▸ Records to process
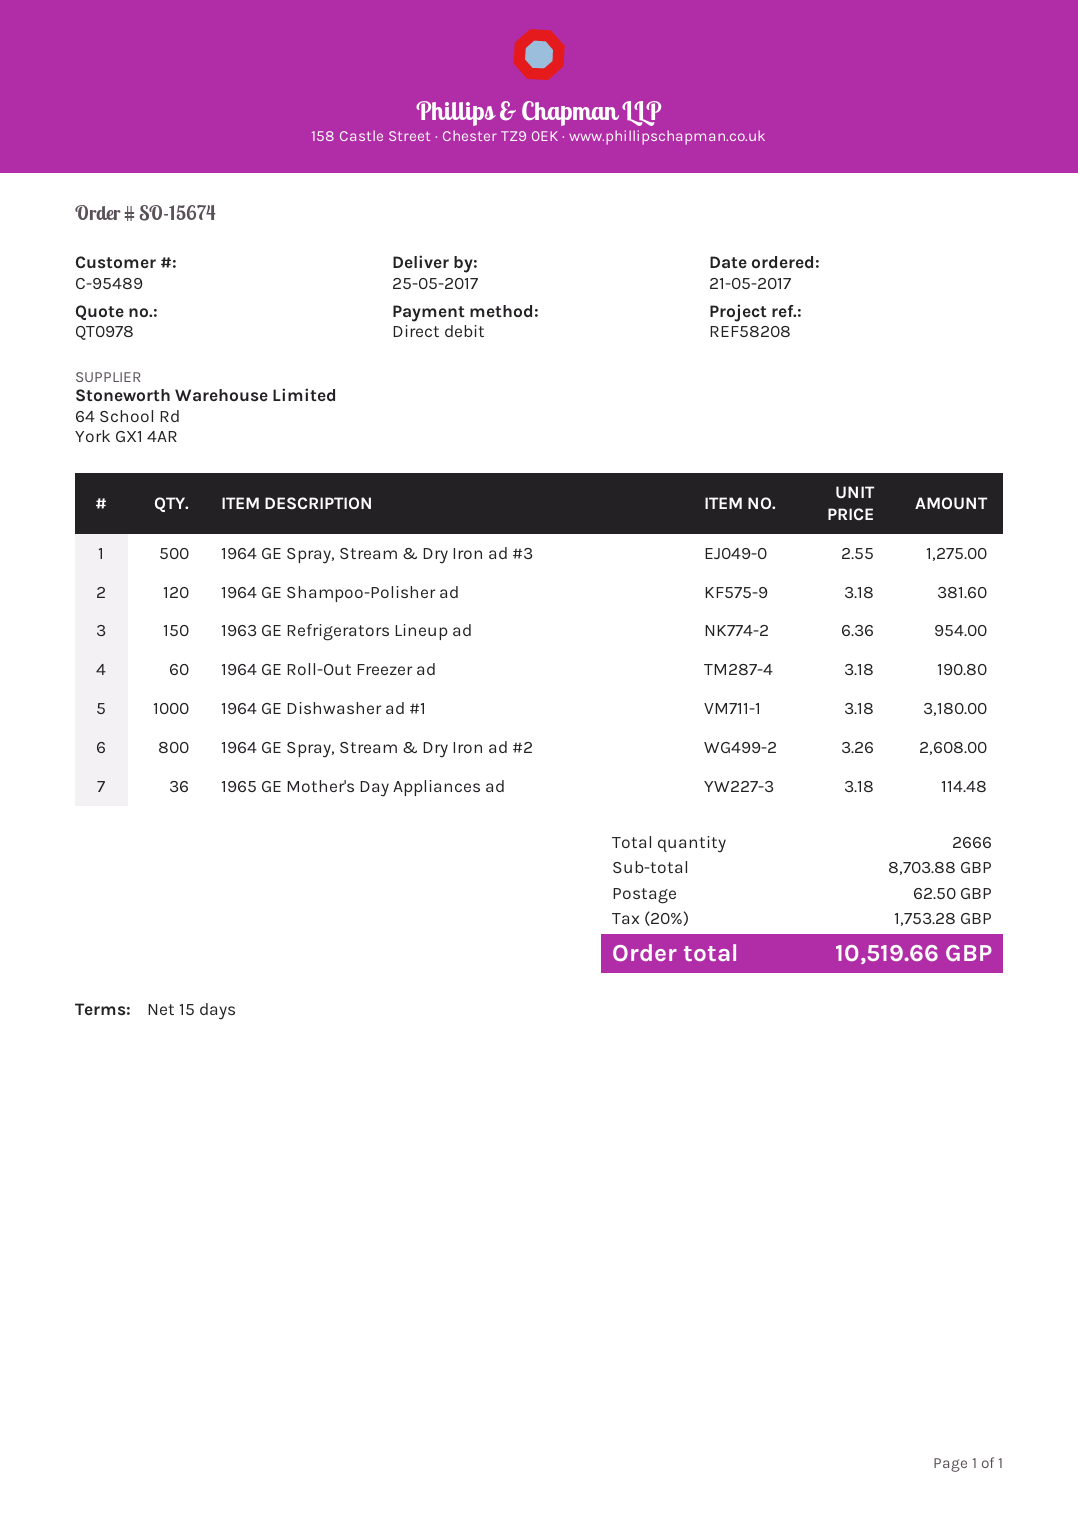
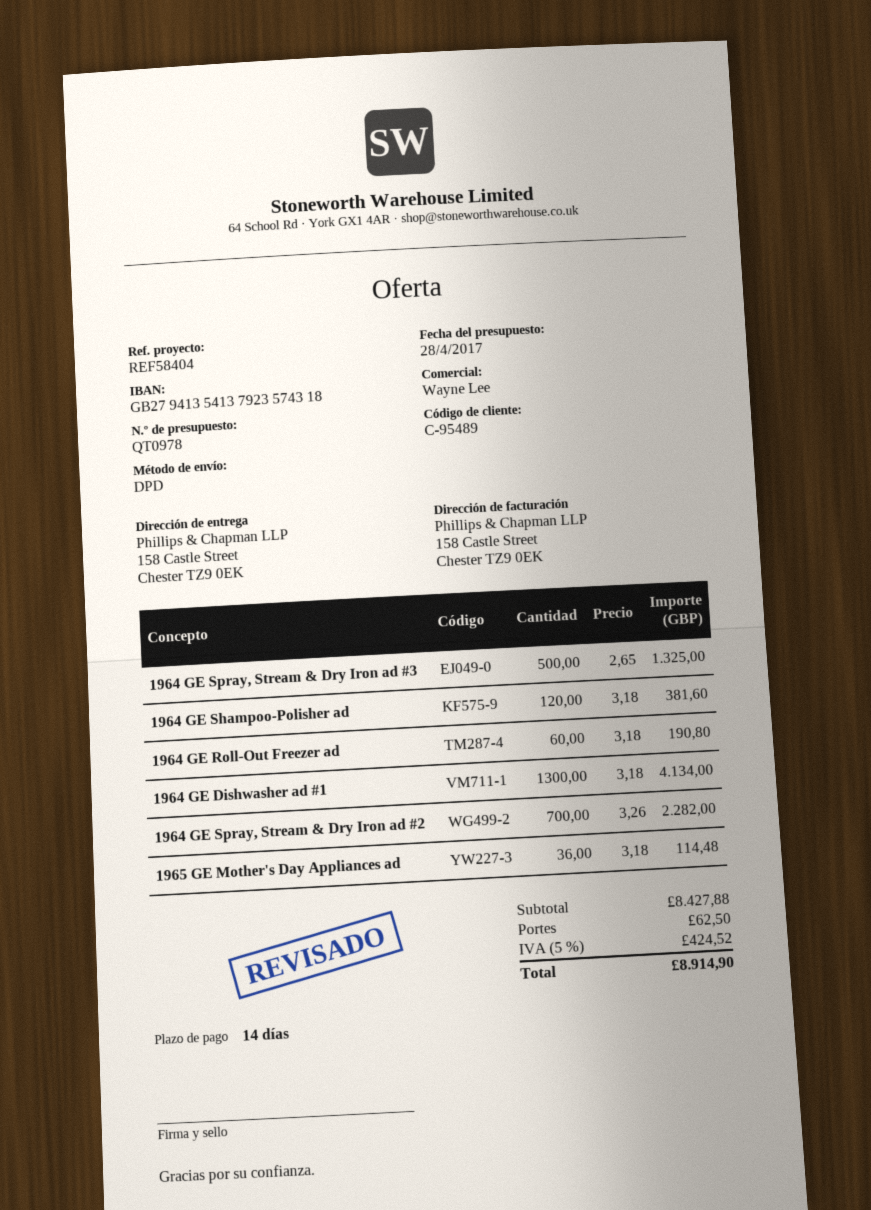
payment terms: 15 days -> 14 days
reference: REF58208 -> REF58404
1964 GE Spray, Stream & Dry Iron ad #3: 500 x 2.55 = 1275.00 -> 500 x 2.65 = 1325.00
1963 GE Refrigerators Lineup ad: 150 x 6.36 = 954.00 -> none
1964 GE Dishwasher ad #1: 1000 x 3.18 = 3180.00 -> 1300 x 3.18 = 4134.00
1964 GE Spray, Stream & Dry Iron ad #2: 800 x 3.26 = 2608.00 -> 700 x 3.26 = 2282.00
subtotal: 8703.88 -> 8427.88
tax: 20% = 1753.28 -> 5% = 424.52
total: 10519.66 -> 8914.90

▸ What is needed
Report how many lines in the data include the string "Iron", giving nothing but that number.

▸ Exercise result
2